Replace “Your Name” with your actual name.
Please complete this exam on your own. Include your R code, interpretations, and answers within this document.
Read Chapter 2 (Types of Data Psychologists Collect) and answer the following:
Write your answer(s) here Key Differences Between Nominal, Ordinal, Interval, and Ratio Data
Nominal: Data that represent categories with no meaningful order or ranking. The numbers or labels used are purely for identification. Example: Gender (Male, Female) or Diagnostic categories (e.g., ADHD, anxiety disorder). Ordinal: Data that represent categories with a meaningful order but the intervals between the categories are not consistent or meaningful. Example: Likert scale ratings (Strongly agree, Agree, Neutral, Disagree, Strongly disagree). Interval: Data that have meaningful intervals between values, but there is no true zero point (i.e., zero does not indicate an absence of the attribute). Example: Temperature measured in Celsius or Fahrenheit. A temperature of 0°C doesn’t mean “no temperature.” Ratio: Data with meaningful intervals and a true zero point, meaning that zero indicates an absence of the attribute. Example: Height, weight, or reaction time (e.g., reaction time measured in milliseconds).

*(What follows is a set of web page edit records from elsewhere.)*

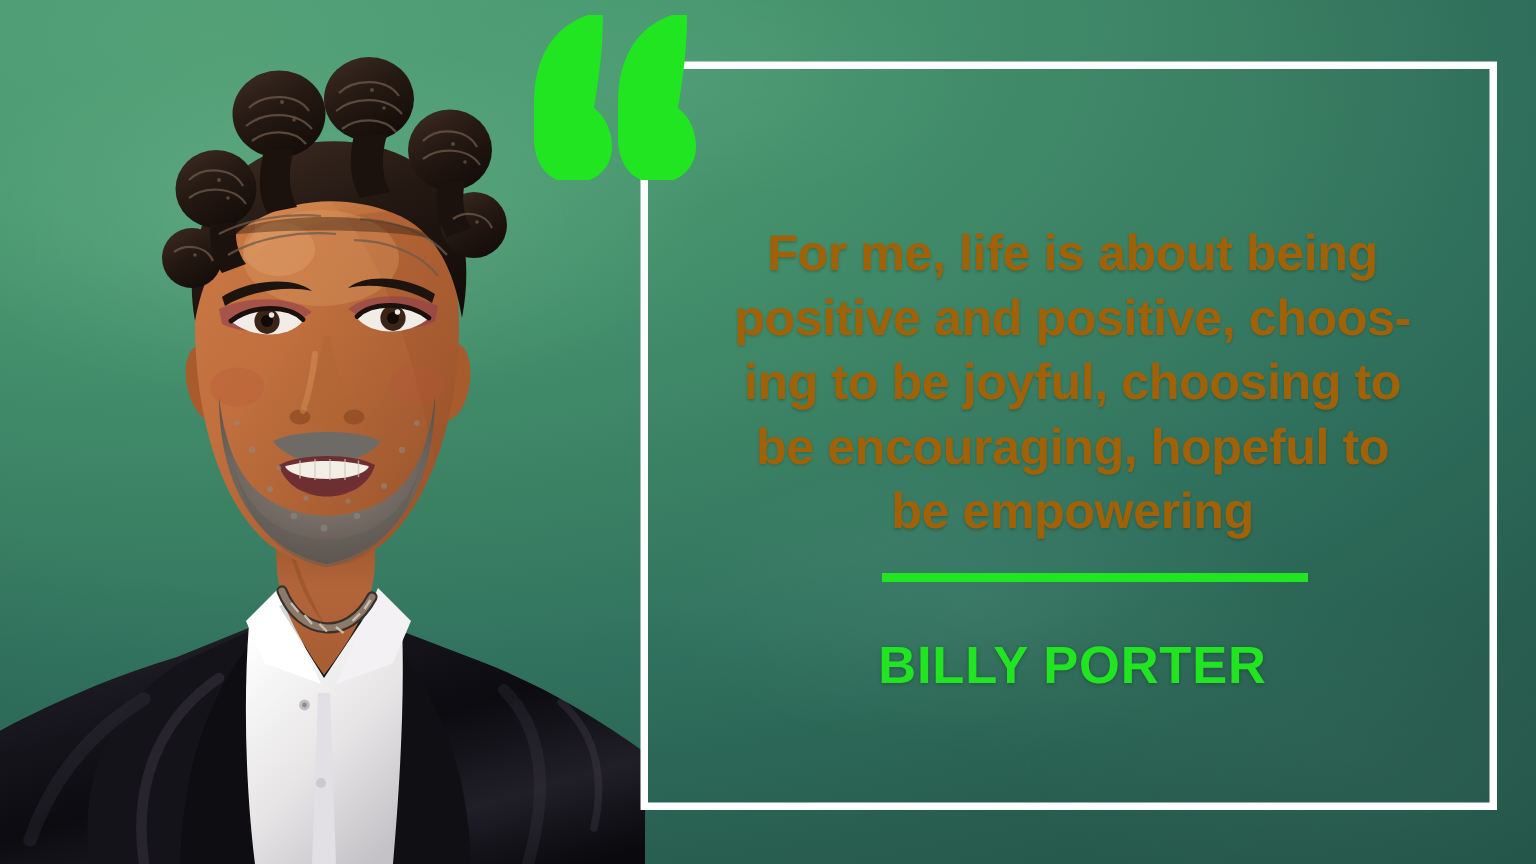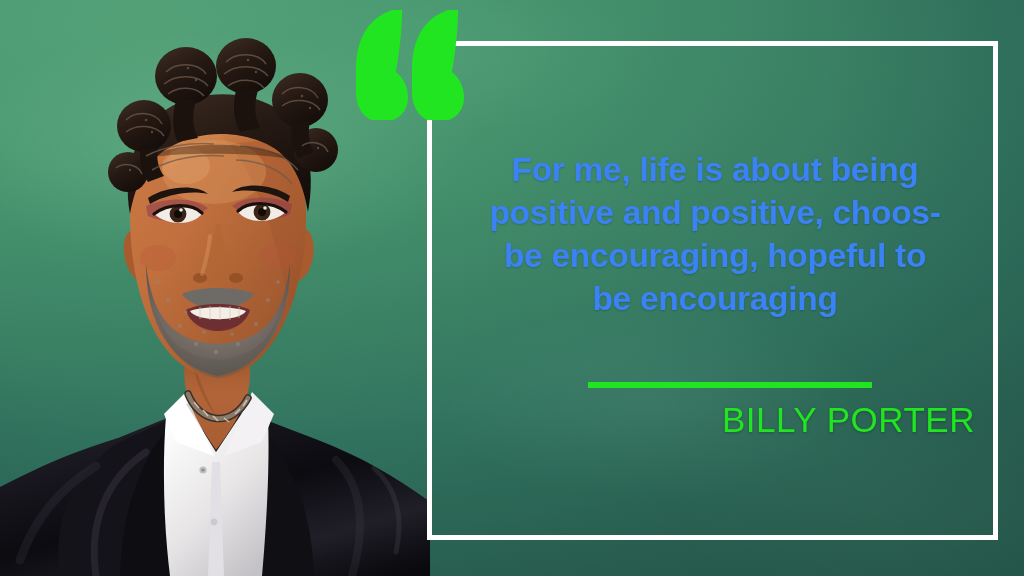--- a/index.html
+++ b/index.html
@@ -40,7 +40,7 @@
 
   
   .quote{ position:absolute; left:455px; top:148px; width:520px;
-    text-align:center; color:#3b82f6;
+    text-align:center; color:#a16207;
     font-size:33.5px; line-height:43px; font-weight:700;
     letter-spacing:-0.3px; font-stretch:condensed;
     text-shadow:0 1px 2px rgba(0,0,0,.18);

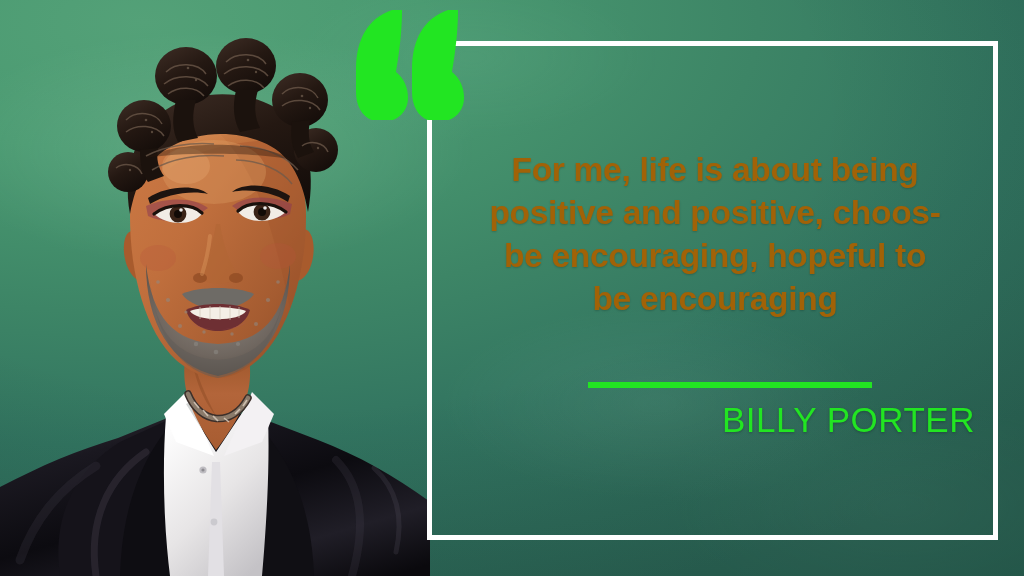--- a/index.html
+++ b/index.html
@@ -316,6 +316,7 @@
   <div class="quote">
     <span class="ln">For me, life is about being</span>
     <span class="ln">positive and positive, choos-</span>
+    <span class="ln">ing to be joyful, choosing to</span>
     <span class="ln">be encouraging, hopeful to</span>
     <span class="ln">be encouraging</span>
   </div>

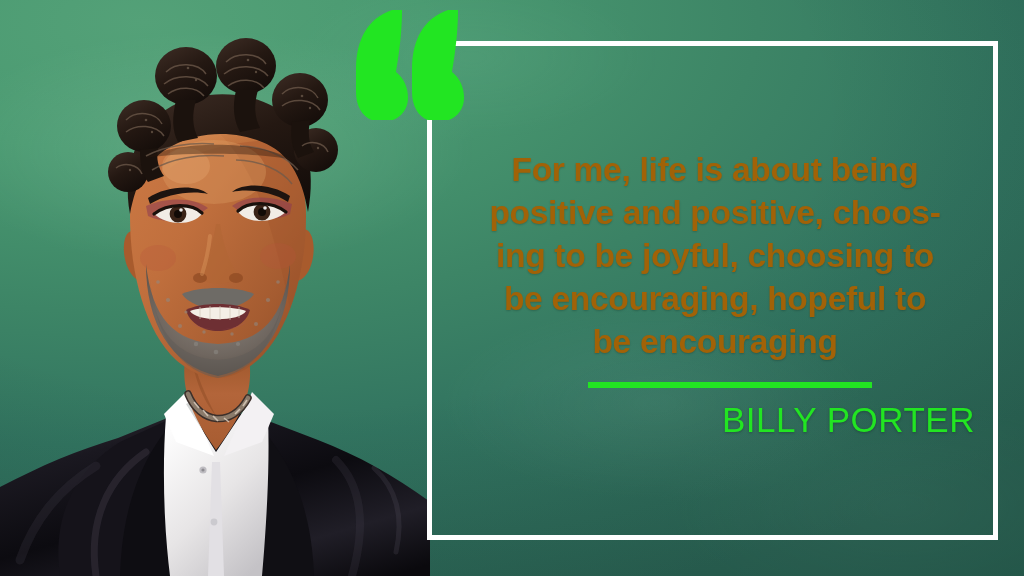--- a/index.html
+++ b/index.html
@@ -318,7 +318,7 @@
     <span class="ln">positive and positive, choos-</span>
     <span class="ln">ing to be joyful, choosing to</span>
     <span class="ln">be encouraging, hopeful to</span>
-    <span class="ln">be encouraging</span>
+    <span class="ln">be empowering</span>
   </div>
 
   <div class="divider"></div>

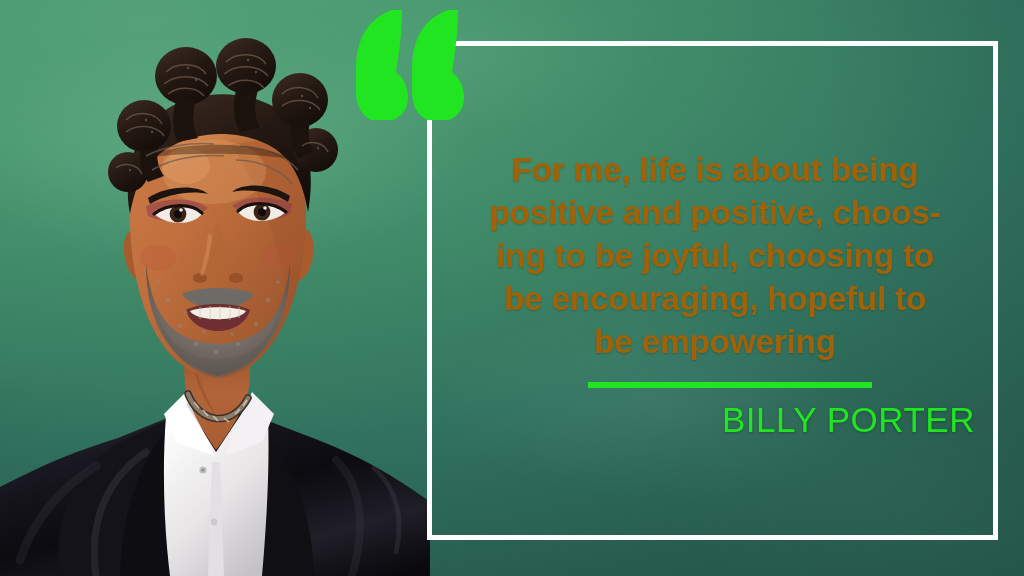--- a/index.html
+++ b/index.html
@@ -52,9 +52,9 @@
     background:#22e522; }
 
   
-  .attrib{ position:absolute; left:455px; top:400px; width:520px;
-    text-align:right; color:#22e522;
-    font-size:35px; line-height:40px; font-weight:400;
+  .attrib{ position:absolute; left:455px; top:424px; width:520px;
+    text-align:center; color:#22e522;
+    font-size:35px; line-height:40px; font-weight:700;
     letter-spacing:0.5px; font-stretch:condensed;
     text-shadow:0 1px 3px rgba(0,0,0,.25);
   }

Write your answer(s) here Scores on a depression inventory (0-63): Interval. The scores have meaningful intervals, but there is no true zero point indicating the complete absence of depression.
Response time in milliseconds: Ratio. Response time has a meaningful zero point, indicating no time elapsed.
Likert scale ratings of agreement (1-7): Ordinal. There is an order to the ratings, but the intervals between them may not be equal.
Diagnostic categories (e.g., ADHD, anxiety disorder, no diagnosis): Nominal. These are categories without any intrinsic ordering.
Age in years: Ratio. Age has a true zero point (birth) and meaningful intervals.
Referring to Chapter 3 (Measurement Errors in Psychological Research):
Write your answer(s) here Difference Between Random and Systematic Error
Random Error: Occurs due to unpredictable factors, leading to variations in measurements that are random and do not systematically affect the results. Example: In a memory experiment, random errors could occur due to variations in a participant’s focus or fatigue during testing, leading to variability in recall performance. Systematic Error: Consistent, repeatable errors that affect the measurement in the same direction every time, often due to a flaw in the measurement instrument or procedure. Example: If the memory test is timed incorrectly (e.g., clock runs slow), all participants will be consistently measured with less time to complete the task, leading to inaccurate results.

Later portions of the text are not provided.